In the Agent era, the venue collapses into a single, universal interface: the conversation. You do not navigate to a shopping app. You tell your Agent what you need. You do not open a trading platform. You describe your strategy. The conversation itself — happening through amBit's unified IM layer, powered by the OpenClaw protocol — becomes the storefront, the workspace, the trading floor, and the social space, all at once.

The Three Flows That Close the Loop

What makes this restructuring powerful is the convergence of three flows within a single platform:

Information Flow. All messages, from all IM platforms, unified into a single stream via the OpenClaw protocol. Your Agent sees everything. No context-switching.
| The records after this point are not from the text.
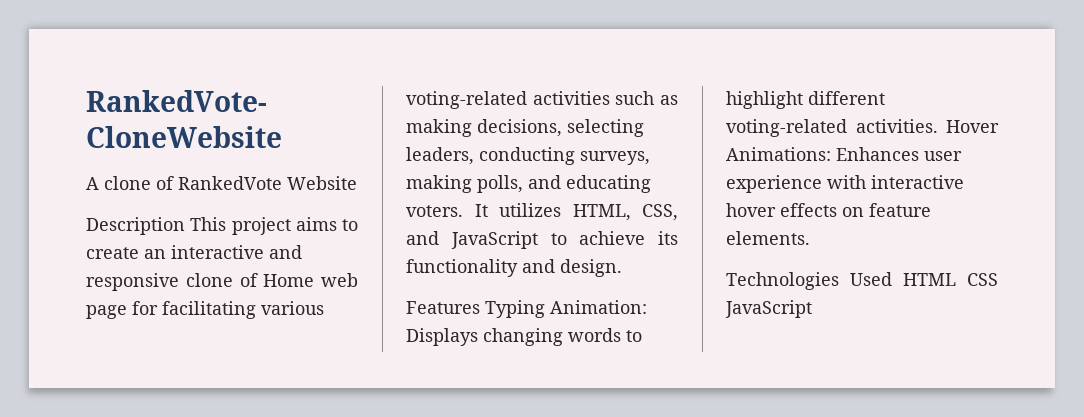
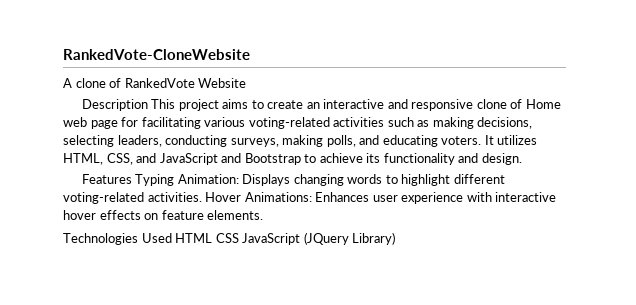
- It utilizes HTML, CSS, and JavaScript to achieve its functionality and design.
+ It utilizes HTML, CSS, and JavaScript and Bootstrap to achieve its functionality and design.
- Technologies Used HTML CSS JavaScript
+ Technologies Used HTML CSS JavaScript (JQuery Library)

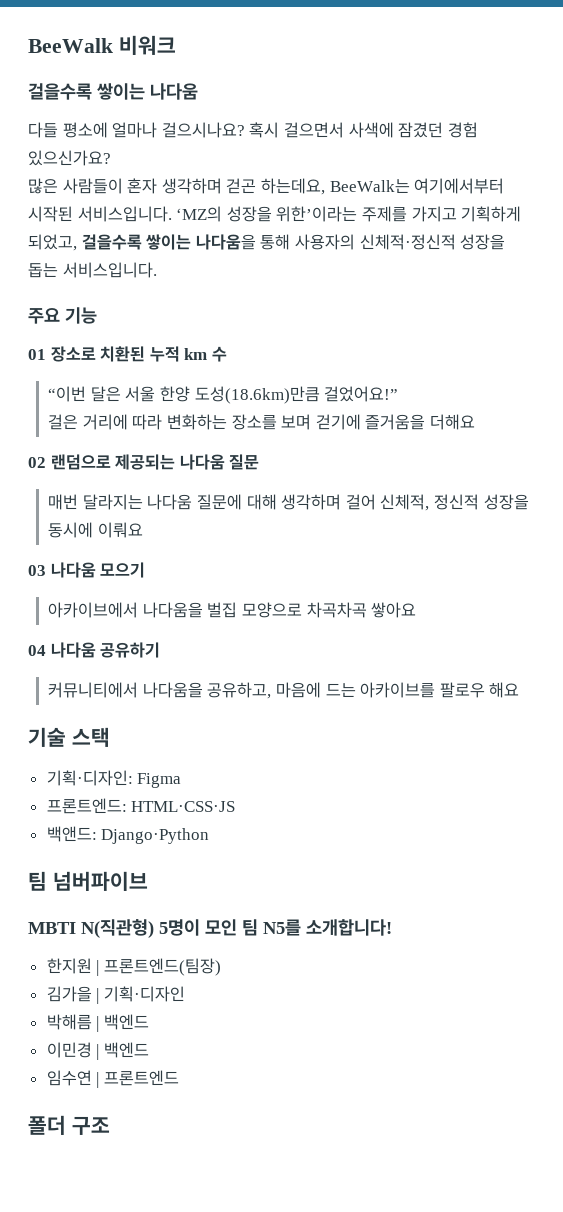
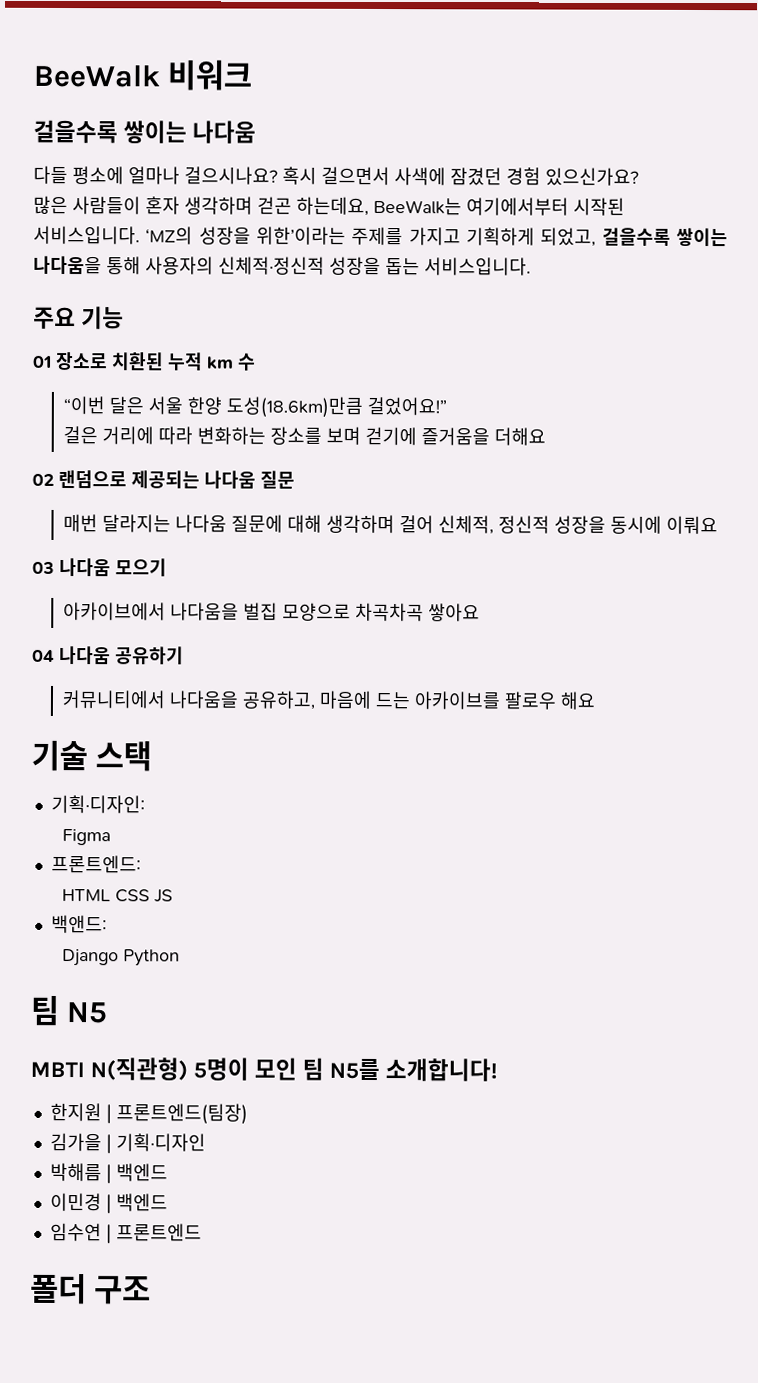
- 기획·디자인: Figma
+ 기획·디자인:
+ Figma
- 프론트엔드: HTML·CSS·JS
+ 프론트엔드:
+ HTML CSS JS
- 백앤드: Django·Python
- 팀 넘버파이브
+ 백앤드:
+ Django Python
+ 팀 N5

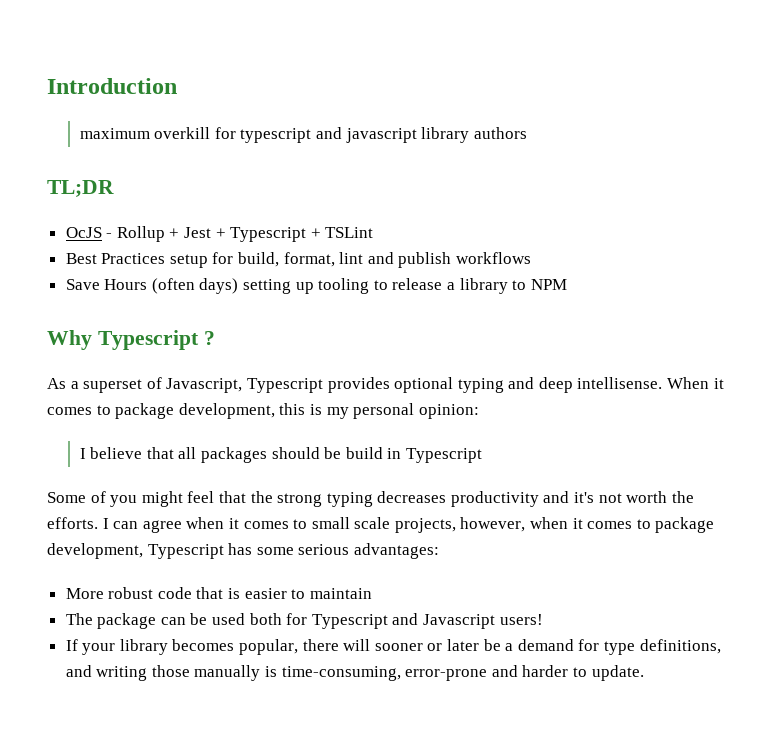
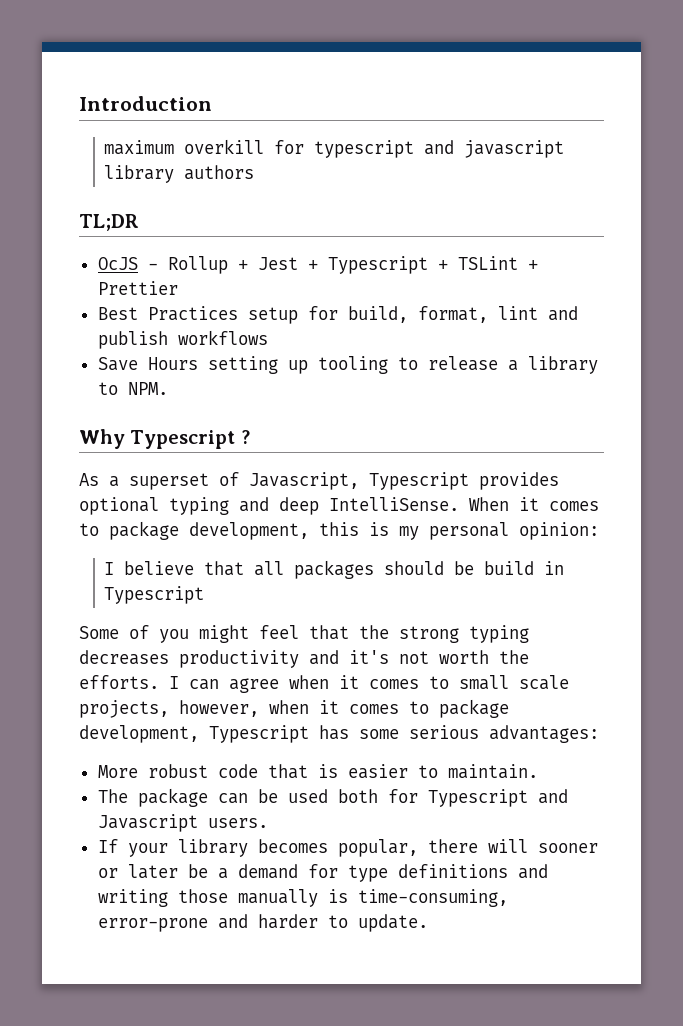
- OcJS - Rollup + Jest + Typescript + TSLint
+ OcJS - Rollup + Jest + Typescript + TSLint + Prettier
- Save Hours (often days) setting up tooling to release a library to NPM
+ Save Hours setting up tooling to release a library to NPM.
- As a superset of Javascript, Typescript provides optional typing and deep intellisense.
+ As a superset of Javascript, Typescript provides optional typing and deep IntelliSense.
- More robust code that is easier to maintain
+ More robust code that is easier to maintain.
- The package can be used both for Typescript and Javascript users!
+ The package can be used both for Typescript and Javascript users.
- If your library becomes popular, there will sooner or later be a demand for type definitions, and writing those manually is time-consuming, error-prone and harder to update.
+ If your library becomes popular, there will sooner or later be a demand for type definitions and writing those manually is time-consuming, error-prone and harder to update.

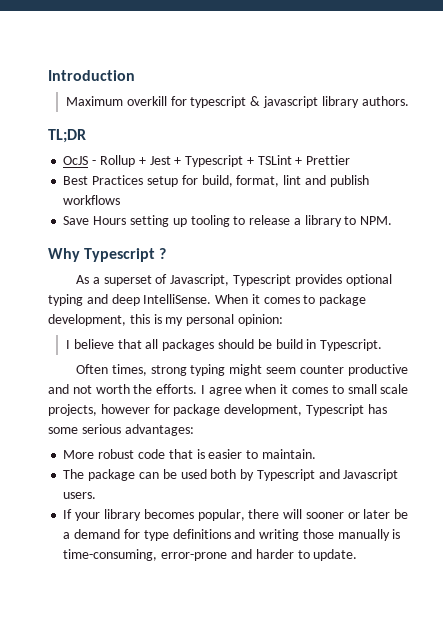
- maximum overkill for typescript and javascript library authors
+ Maximum overkill for typescript & javascript library authors.
- I believe that all packages should be build in Typescript
- Some of you might feel that the strong typing decreases productivity and it's not worth the efforts.
+ I believe that all packages should be build in Typescript.
+ Often times, strong typing might seem counter productive and not worth the efforts.
- I can agree when it comes to small scale projects, however, when it comes to package development, Typescript has some serious advantages:
+ I agree when it comes to small scale projects, however for package development, Typescript has some serious advantages:
- The package can be used both for Typescript and Javascript users.
+ The package can be used both by Typescript and Javascript users.

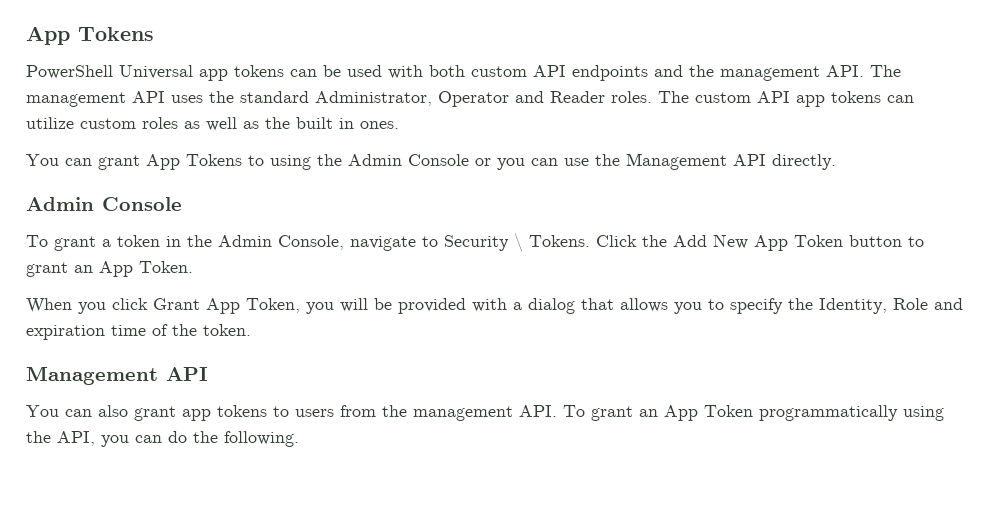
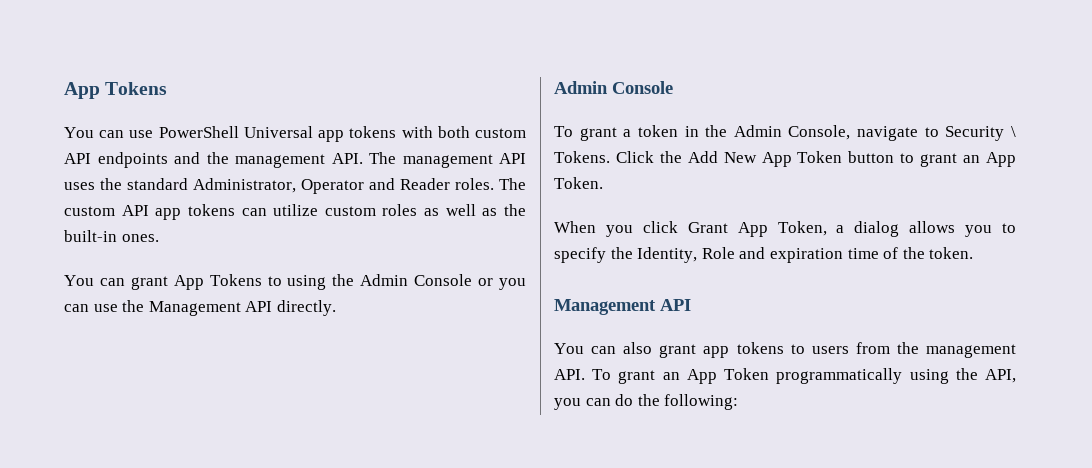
- PowerShell Universal app tokens can be used with both custom API endpoints and the management API. The management API uses the standard Administrator, Operator and Reader roles.
+ You can use PowerShell Universal app tokens with both custom API endpoints and the management API. The management API uses the standard Administrator, Operator and Reader roles.
- The custom API app tokens can utilize custom roles as well as the built in ones.
+ The custom API app tokens can utilize custom roles as well as the built-in ones.
- When you click Grant App Token, you will be provided with a dialog that allows you to specify the Identity, Role and expiration time of the token.
+ When you click Grant App Token, a dialog allows you to specify the Identity, Role and expiration time of the token.
- You can also grant app tokens to users from the management API. To grant an App Token programmatically using the API, you can do the following.
+ You can also grant app tokens to users from the management API. To grant an App Token programmatically using the API, you can do the following:

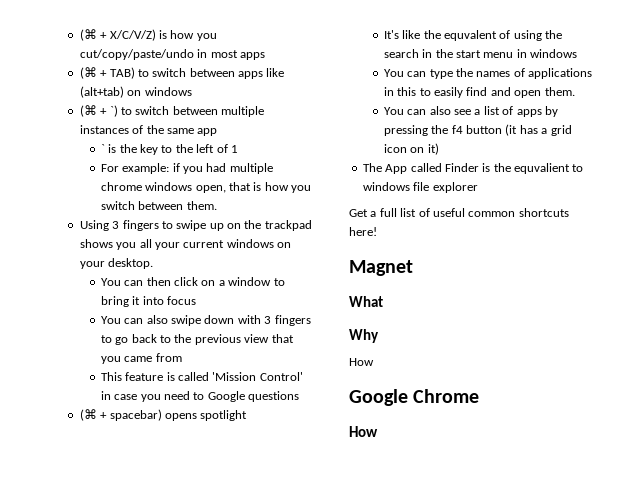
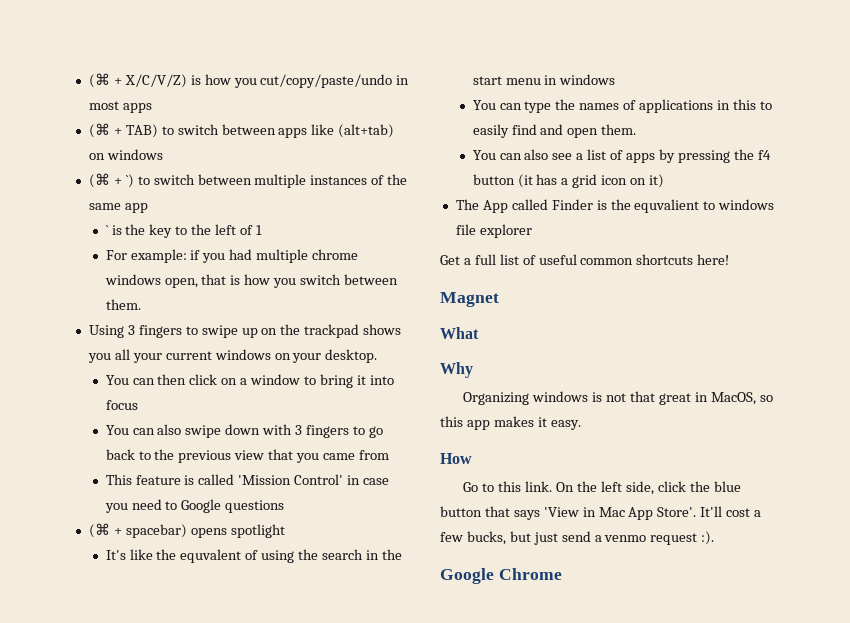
  Why
+ Organizing windows is not that great in MacOS, so this app makes it easy.
  How
+ Go to this link. On the left side, click the blue button that says 'View in Mac App Store'. It'll cost a few bucks, but just send a venmo request :).
  Google Chrome
- How

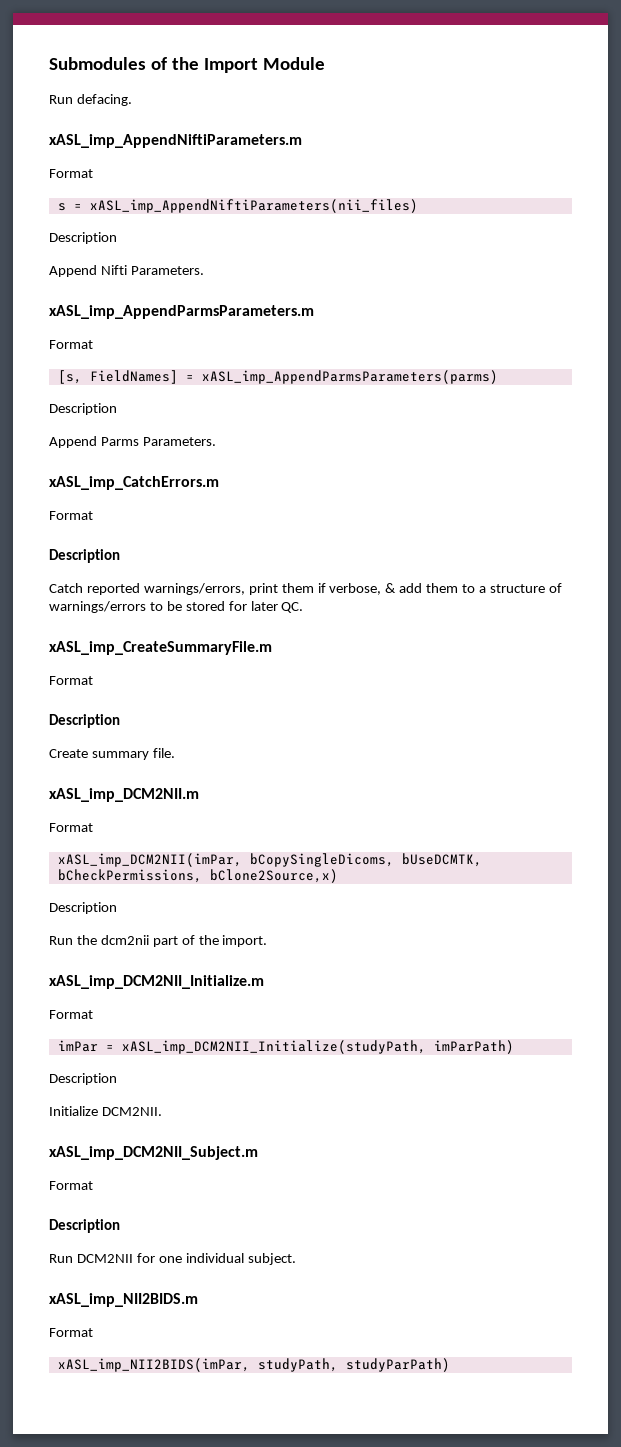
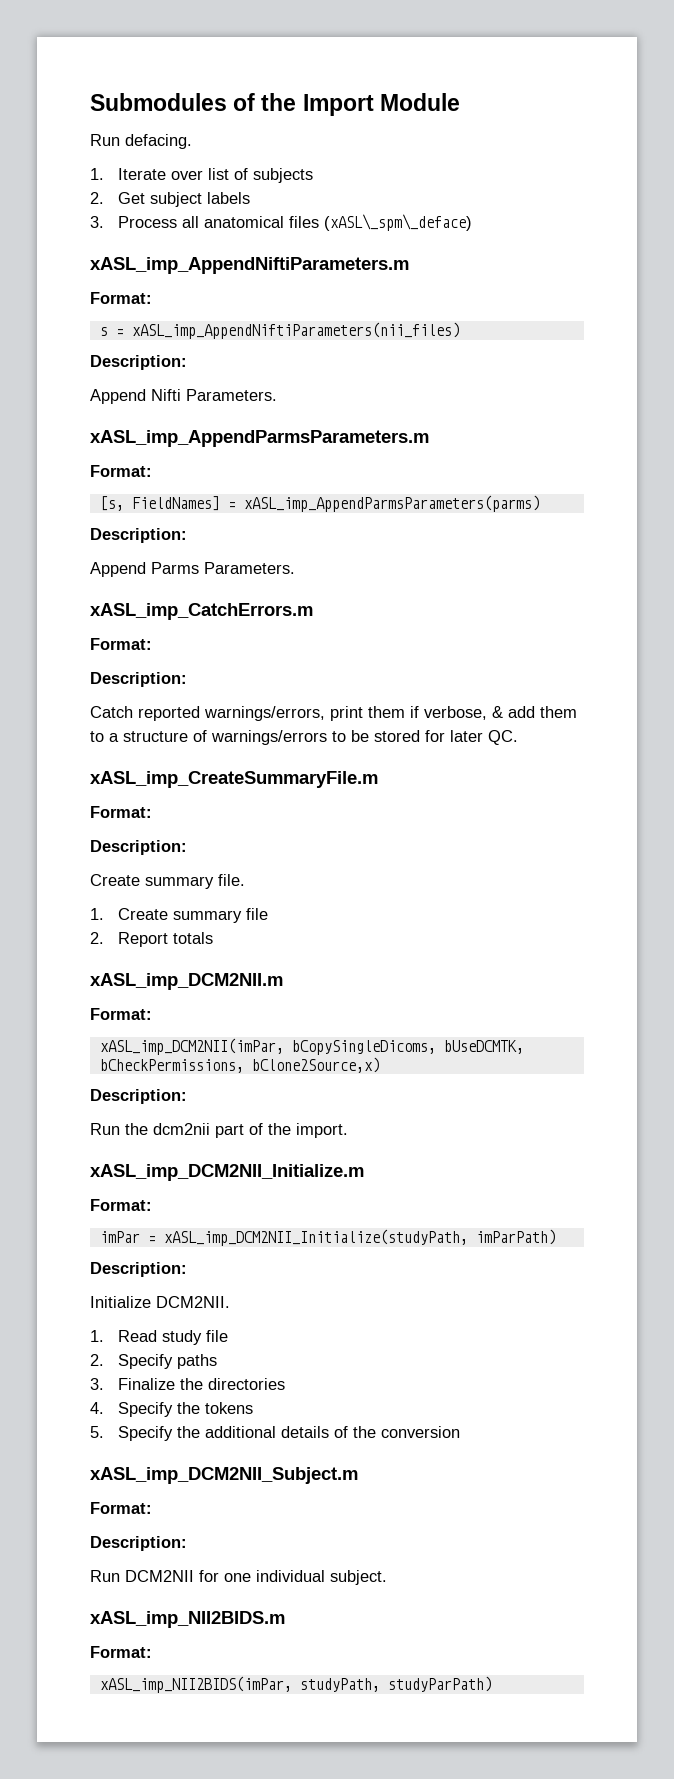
+ 1. Iterate over list of subjects
+ 2. Get subject labels
+ 3. Process all anatomical files (xASL\_spm\_deface)
  xASL_imp_AppendNiftiParameters.m
- Format
+ Format:
  s = xASL_imp_AppendNiftiParameters(nii_files)
- Description
+ Description:
  xASL_imp_AppendParmsParameters.m
- Format
+ Format:
  [s, FieldNames] = xASL_imp_AppendParmsParameters(parms)
- Description
+ Description:
  xASL_imp_CatchErrors.m
- Format
- Description
+ Format:
+ Description:
  xASL_imp_CreateSummaryFile.m
- Format
- Description
+ Format:
+ Description:
+ 1. Create summary file
+ 2. Report totals
  xASL_imp_DCM2NII.m
- Format
+ Format:
  xASL_imp_DCM2NII(imPar, bCopySingleDicoms, bUseDCMTK, bCheckPermissions, bClone2Source,x)
- Description
+ Description:
  xASL_imp_DCM2NII_Initialize.m
- Format
+ Format:
  imPar = xASL_imp_DCM2NII_Initialize(studyPath, imParPath)
- Description
+ Description:
+ 1. Read study file
+ 2. Specify paths
+ 3. Finalize the directories
+ 4. Specify the tokens
+ 5. Specify the additional details of the conversion
  xASL_imp_DCM2NII_Subject.m
- Format
- Description
+ Format:
+ Description:
  xASL_imp_NII2BIDS.m
- Format
+ Format:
No information scattered across five different apps.

Money Flow. Transactions happen natively within the ecosystem: marketplace purchases, Skills Store acquisitions, livestream tipping, enterprise SaaS payments, Agent-to-Agent services. The entire financial lifecycle — from earning to spending to reinvesting — stays within the platform.

Capability Flow. Through the Agent Social Protocol, capabilities themselves become a tradeable commodity. One Agent learns a Skill, and the entire network can inherit it. Developers create capabilities once and earn revenue every time another Agent adopts them.

When all three flows — information, money, and capability — close their loop within a single platform, something fundamental shifts. The platform stops being a tool and becomes an economy. A self-sustaining system where value is created, exchanged, and compounded without ever leaving the ecosystem. That is the transition we are building toward.